Researchers analyzed responses from 1,266 primary care physicians who responded to a 2006-2007 survey on recommendations and practices for colorectal and other commonly screened cancers. Results were then compared with responses from an earlier nationwide survey conducted in 1999-2000. Whereas 86 percent of physicians in the earlier survey perceived colonoscopy to be very effective at reducing mortality from CRC, 95 percent felt this way in the latest survey.

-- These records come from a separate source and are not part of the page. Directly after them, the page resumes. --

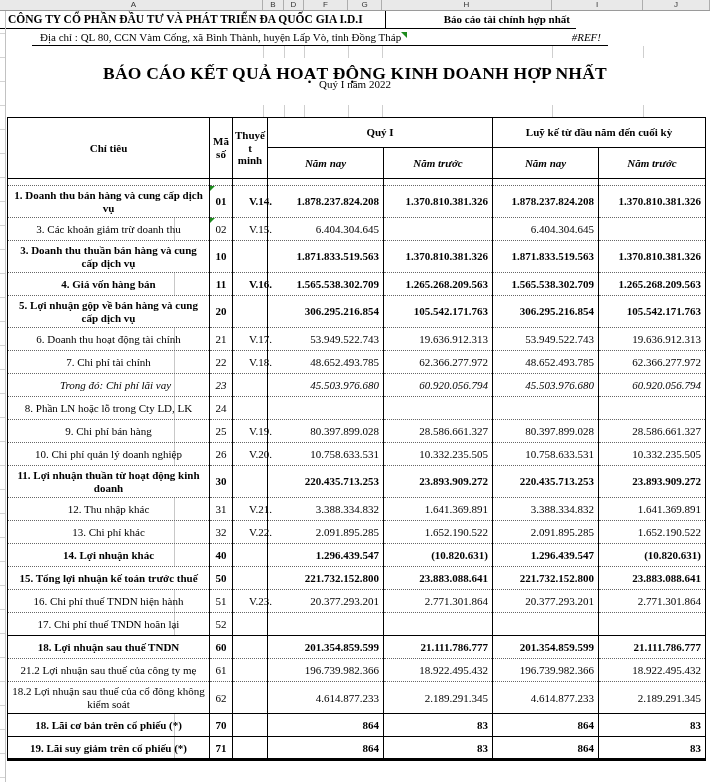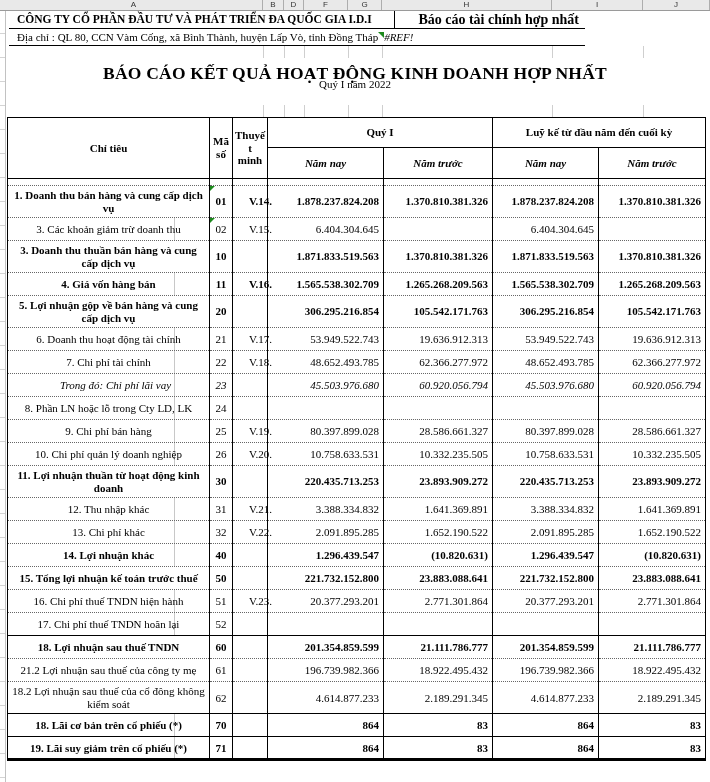--- a/index.html
+++ b/index.html
@@ -13,7 +13,7 @@
     background:repeating-linear-gradient(to bottom,transparent 0 23px,#d4d4d4 23px 24px);z-index:2;}
 
   
-  .toprow{position:absolute;left:9px;width:576px;display:flex;align-items:center;box-sizing:border-box;}
+  .toprow{position:absolute;left:0;width:576px;display:flex;align-items:center;box-sizing:border-box;}
   .company-row{top:10px;height:19px;border-bottom:1px solid #000;font-weight:bold;}
   .company-row .left{flex:0 0 377px;padding-left:8px;font-size:11.5px;white-space:nowrap;}
   .company-row .right{flex:1;border-left:1px solid #000;height:19px;line-height:19px;text-align:right;padding-right:6px;font-size:14px;}

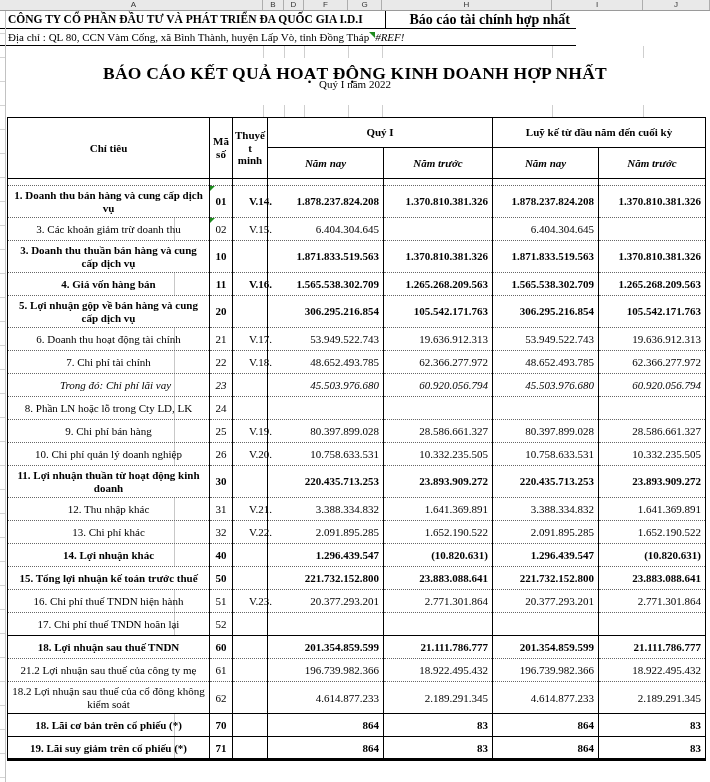--- a/index.html
+++ b/index.html
@@ -16,7 +16,7 @@
   .toprow{position:absolute;left:0;width:576px;display:flex;align-items:center;box-sizing:border-box;}
   .company-row{top:10px;height:19px;border-bottom:1px solid #000;font-weight:bold;}
   .company-row .left{flex:0 0 377px;padding-left:8px;font-size:11.5px;white-space:nowrap;}
-  .company-row .right{flex:1;border-left:1px solid #000;height:19px;line-height:19px;text-align:right;padding-right:6px;font-size:14px;}
+  .company-row .right{flex:1;border-left:1px solid #000;height:19px;line-height:19px;text-align:right;padding-right:6px;font-size:11px;}
   .address-row{top:29px;height:17px;border-bottom:1px solid #000;font-size:11px;}
   .address-row .left{padding-left:8px;white-space:nowrap;}
   .address-row .right{flex:1;padding-right:7px;font-style:italic;}

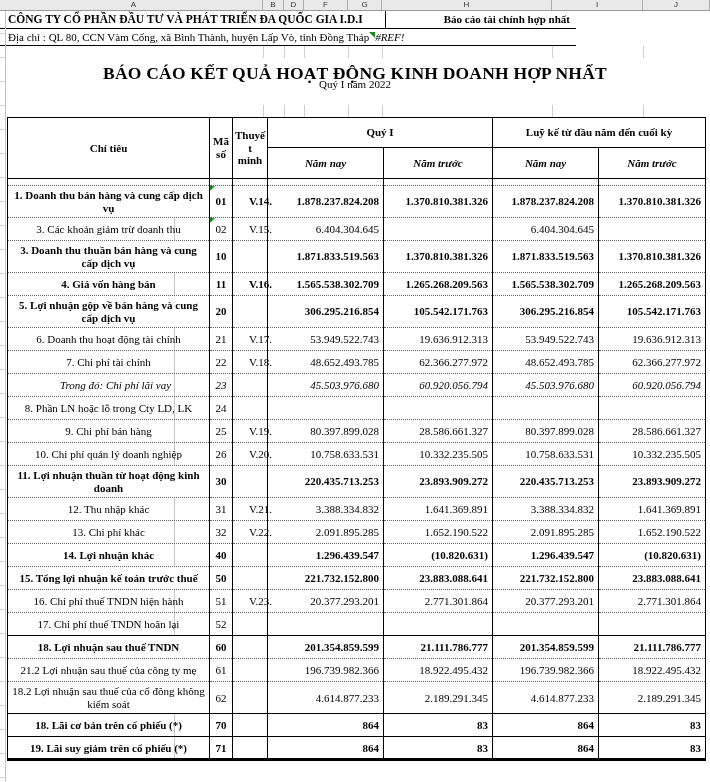--- a/index.html
+++ b/index.html
@@ -17,7 +17,7 @@
   .company-row{top:10px;height:19px;border-bottom:1px solid #000;font-weight:bold;}
   .company-row .left{flex:0 0 377px;padding-left:8px;font-size:11.5px;white-space:nowrap;}
   .company-row .right{flex:1;border-left:1px solid #000;height:19px;line-height:19px;text-align:right;padding-right:6px;font-size:11px;}
-  .address-row{top:29px;height:17px;border-bottom:1px solid #000;font-size:11px;}
+  .address-row{top:29px;height:17px;border-bottom:1px solid #000;font-size:11px;margin-left:32px;}
   .address-row .left{padding-left:8px;white-space:nowrap;}
   .address-row .right{flex:1;padding-right:7px;font-style:italic;}
   .tri-tr{display:inline-block;width:0;height:0;border-top:6px solid #1d8a1d;border-left:6px solid transparent;vertical-align:top;margin-top:1px;}

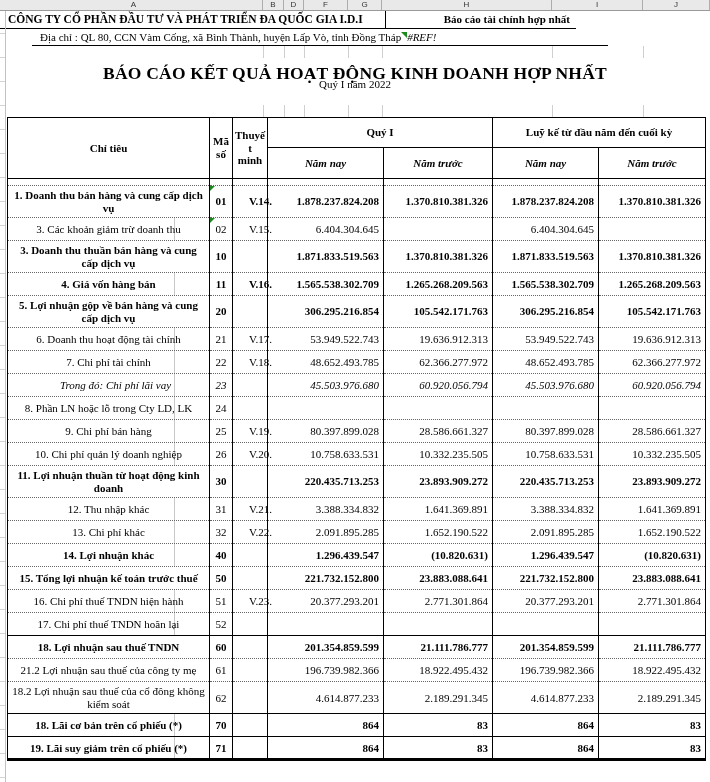--- a/index.html
+++ b/index.html
@@ -19,7 +19,7 @@
   .company-row .right{flex:1;border-left:1px solid #000;height:19px;line-height:19px;text-align:right;padding-right:6px;font-size:11px;}
   .address-row{top:29px;height:17px;border-bottom:1px solid #000;font-size:11px;margin-left:32px;}
   .address-row .left{padding-left:8px;white-space:nowrap;}
-  .address-row .right{flex:1;padding-right:7px;font-style:italic;}
+  .address-row .right{flex:1;text-align:right;padding-right:7px;font-style:italic;}
   .tri-tr{display:inline-block;width:0;height:0;border-top:6px solid #1d8a1d;border-left:6px solid transparent;vertical-align:top;margin-top:1px;}
 
   .gridband{position:absolute;left:0;width:710px;height:12px;}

In the older survey, the fecal occult blood test (FOBT) was the screening modality most recommended (95 percent). Colonoscopy was a distant third at only 38 percent, behind sigmoidoscopy (78 percent). Now, 95 percent of primary care physicians routinely recommend colonoscopy, followed by FOBT (80 percent) and sigmoidoscopy (26 percent). There has been a 25 percent drop in the number of primary care physicians who perform flexible sigmoidoscopies. While many have been trained in the procedure, they now only rarely recommend or perform it, note the researchers.
The U.S. Preventive Services Task Force on CRC screening recommends, but does not distinguish among, all three procedures. According to the latest survey, the majority of primary care physicians recommend age 50 years for the start of CRC screening, with colonoscopy performed once every 10 years. Close to two-thirds (61 percent) of physicians reported having implemented guidelines for CRC screening.
See "Colorectal cancer screening by primary care physicians: Recommendations and practices, 2006-2007," by Carrie N. Klabunde, Ph.D., David Lanier, M.D., Marion R. Nadel, Ph.D., and others, in the July 2009 American Journal of Preventive Medicine 37(1), pp. 8-16. Reprints (AHRQ Publication No. 09-RA076) are available from the AHRQ Publications Clearinghouse.